Recorded information:
%%
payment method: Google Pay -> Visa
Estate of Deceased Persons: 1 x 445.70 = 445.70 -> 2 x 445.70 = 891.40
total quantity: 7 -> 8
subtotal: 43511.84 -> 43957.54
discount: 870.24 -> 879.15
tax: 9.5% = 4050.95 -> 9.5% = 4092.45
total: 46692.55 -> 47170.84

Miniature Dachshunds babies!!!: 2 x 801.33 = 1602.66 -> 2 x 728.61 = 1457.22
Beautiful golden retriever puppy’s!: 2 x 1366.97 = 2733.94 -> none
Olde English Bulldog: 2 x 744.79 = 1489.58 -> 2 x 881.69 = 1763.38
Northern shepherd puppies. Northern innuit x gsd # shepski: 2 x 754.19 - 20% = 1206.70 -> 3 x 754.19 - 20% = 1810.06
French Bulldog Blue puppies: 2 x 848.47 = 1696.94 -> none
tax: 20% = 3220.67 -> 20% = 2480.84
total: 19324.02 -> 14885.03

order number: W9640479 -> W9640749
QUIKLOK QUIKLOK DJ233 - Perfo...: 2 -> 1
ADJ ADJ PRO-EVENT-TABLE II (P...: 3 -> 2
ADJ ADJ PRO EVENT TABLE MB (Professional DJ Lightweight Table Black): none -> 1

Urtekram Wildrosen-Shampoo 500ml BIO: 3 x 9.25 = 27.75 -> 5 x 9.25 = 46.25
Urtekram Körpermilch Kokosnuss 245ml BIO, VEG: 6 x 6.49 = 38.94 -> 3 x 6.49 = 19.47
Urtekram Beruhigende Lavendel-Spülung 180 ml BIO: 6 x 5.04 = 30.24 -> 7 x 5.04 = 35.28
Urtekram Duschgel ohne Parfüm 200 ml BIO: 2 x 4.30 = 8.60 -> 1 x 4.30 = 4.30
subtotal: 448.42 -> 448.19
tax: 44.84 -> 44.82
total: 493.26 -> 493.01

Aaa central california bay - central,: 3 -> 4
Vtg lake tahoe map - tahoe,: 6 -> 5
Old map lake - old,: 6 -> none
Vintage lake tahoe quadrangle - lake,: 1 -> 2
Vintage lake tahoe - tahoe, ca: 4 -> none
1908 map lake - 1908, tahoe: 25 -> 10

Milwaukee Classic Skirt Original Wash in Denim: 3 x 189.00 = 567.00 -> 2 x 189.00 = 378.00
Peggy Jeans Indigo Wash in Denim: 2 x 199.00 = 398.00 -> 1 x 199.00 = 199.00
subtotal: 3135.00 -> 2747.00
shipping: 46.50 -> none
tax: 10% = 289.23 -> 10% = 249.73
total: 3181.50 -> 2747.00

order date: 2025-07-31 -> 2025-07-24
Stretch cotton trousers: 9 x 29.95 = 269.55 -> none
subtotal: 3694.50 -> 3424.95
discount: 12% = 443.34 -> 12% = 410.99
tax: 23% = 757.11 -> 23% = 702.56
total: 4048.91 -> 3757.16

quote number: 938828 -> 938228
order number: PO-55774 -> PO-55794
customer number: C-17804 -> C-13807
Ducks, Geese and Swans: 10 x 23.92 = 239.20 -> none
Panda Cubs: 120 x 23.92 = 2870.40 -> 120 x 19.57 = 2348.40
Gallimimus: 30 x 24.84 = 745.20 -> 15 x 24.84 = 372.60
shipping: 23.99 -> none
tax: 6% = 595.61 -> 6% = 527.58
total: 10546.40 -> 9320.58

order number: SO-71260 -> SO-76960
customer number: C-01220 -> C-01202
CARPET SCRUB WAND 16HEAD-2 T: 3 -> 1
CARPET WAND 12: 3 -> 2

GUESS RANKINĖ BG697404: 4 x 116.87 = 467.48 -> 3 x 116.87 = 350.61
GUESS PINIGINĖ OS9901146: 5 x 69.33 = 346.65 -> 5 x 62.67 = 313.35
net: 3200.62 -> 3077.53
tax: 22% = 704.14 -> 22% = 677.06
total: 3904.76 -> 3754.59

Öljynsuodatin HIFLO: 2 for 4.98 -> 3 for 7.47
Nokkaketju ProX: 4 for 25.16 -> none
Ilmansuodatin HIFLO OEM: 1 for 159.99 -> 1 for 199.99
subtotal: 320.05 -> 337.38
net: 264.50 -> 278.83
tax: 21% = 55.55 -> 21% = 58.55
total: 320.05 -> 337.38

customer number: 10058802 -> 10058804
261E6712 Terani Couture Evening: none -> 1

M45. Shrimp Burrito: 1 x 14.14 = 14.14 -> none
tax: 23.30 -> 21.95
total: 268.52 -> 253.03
%%
Work order:
This exercise needs each record retyped exactly as shown.

Task output:
payment method: Google Pay -> Visa
Estate of Deceased Persons: 1 x 445.70 = 445.70 -> 2 x 445.70 = 891.40
total quantity: 7 -> 8
subtotal: 43511.84 -> 43957.54
discount: 870.24 -> 879.15
tax: 9.5% = 4050.95 -> 9.5% = 4092.45
total: 46692.55 -> 47170.84

Miniature Dachshunds babies!!!: 2 x 801.33 = 1602.66 -> 2 x 728.61 = 1457.22
Beautiful golden retriever puppy’s!: 2 x 1366.97 = 2733.94 -> none
Olde English Bulldog: 2 x 744.79 = 1489.58 -> 2 x 881.69 = 1763.38
Northern shepherd puppies. Northern innuit x gsd # shepski: 2 x 754.19 - 20% = 1206.70 -> 3 x 754.19 - 20% = 1810.06
French Bulldog Blue puppies: 2 x 848.47 = 1696.94 -> none
tax: 20% = 3220.67 -> 20% = 2480.84
total: 19324.02 -> 14885.03

order number: W9640479 -> W9640749
QUIKLOK QUIKLOK DJ233 - Perfo...: 2 -> 1
ADJ ADJ PRO-EVENT-TABLE II (P...: 3 -> 2
ADJ ADJ PRO EVENT TABLE MB (Professional DJ Lightweight Table Black): none -> 1

Urtekram Wildrosen-Shampoo 500ml BIO: 3 x 9.25 = 27.75 -> 5 x 9.25 = 46.25
Urtekram Körpermilch Kokosnuss 245ml BIO, VEG: 6 x 6.49 = 38.94 -> 3 x 6.49 = 19.47
Urtekram Beruhigende Lavendel-Spülung 180 ml BIO: 6 x 5.04 = 30.24 -> 7 x 5.04 = 35.28
Urtekram Duschgel ohne Parfüm 200 ml BIO: 2 x 4.30 = 8.60 -> 1 x 4.30 = 4.30
subtotal: 448.42 -> 448.19
tax: 44.84 -> 44.82
total: 493.26 -> 493.01

Aaa central california bay - central,: 3 -> 4
Vtg lake tahoe map - tahoe,: 6 -> 5
Old map lake - old,: 6 -> none
Vintage lake tahoe quadrangle - lake,: 1 -> 2
Vintage lake tahoe - tahoe, ca: 4 -> none
1908 map lake - 1908, tahoe: 25 -> 10

Milwaukee Classic Skirt Original Wash in Denim: 3 x 189.00 = 567.00 -> 2 x 189.00 = 378.00
Peggy Jeans Indigo Wash in Denim: 2 x 199.00 = 398.00 -> 1 x 199.00 = 199.00
subtotal: 3135.00 -> 2747.00
shipping: 46.50 -> none
tax: 10% = 289.23 -> 10% = 249.73
total: 3181.50 -> 2747.00

order date: 2025-07-31 -> 2025-07-24
Stretch cotton trousers: 9 x 29.95 = 269.55 -> none
subtotal: 3694.50 -> 3424.95
discount: 12% = 443.34 -> 12% = 410.99
tax: 23% = 757.11 -> 23% = 702.56
total: 4048.91 -> 3757.16

quote number: 938828 -> 938228
order number: PO-55774 -> PO-55794
customer number: C-17804 -> C-13807
Ducks, Geese and Swans: 10 x 23.92 = 239.20 -> none
Panda Cubs: 120 x 23.92 = 2870.40 -> 120 x 19.57 = 2348.40
Gallimimus: 30 x 24.84 = 745.20 -> 15 x 24.84 = 372.60
shipping: 23.99 -> none
tax: 6% = 595.61 -> 6% = 527.58
total: 10546.40 -> 9320.58

order number: SO-71260 -> SO-76960
customer number: C-01220 -> C-01202
CARPET SCRUB WAND 16HEAD-2 T: 3 -> 1
CARPET WAND 12: 3 -> 2

GUESS RANKINĖ BG697404: 4 x 116.87 = 467.48 -> 3 x 116.87 = 350.61
GUESS PINIGINĖ OS9901146: 5 x 69.33 = 346.65 -> 5 x 62.67 = 313.35
net: 3200.62 -> 3077.53
tax: 22% = 704.14 -> 22% = 677.06
total: 3904.76 -> 3754.59

Öljynsuodatin HIFLO: 2 for 4.98 -> 3 for 7.47
Nokkaketju ProX: 4 for 25.16 -> none
Ilmansuodatin HIFLO OEM: 1 for 159.99 -> 1 for 199.99
subtotal: 320.05 -> 337.38
net: 264.50 -> 278.83
tax: 21% = 55.55 -> 21% = 58.55
total: 320.05 -> 337.38

customer number: 10058802 -> 10058804
261E6712 Terani Couture Evening: none -> 1

M45. Shrimp Burrito: 1 x 14.14 = 14.14 -> none
tax: 23.30 -> 21.95
total: 268.52 -> 253.03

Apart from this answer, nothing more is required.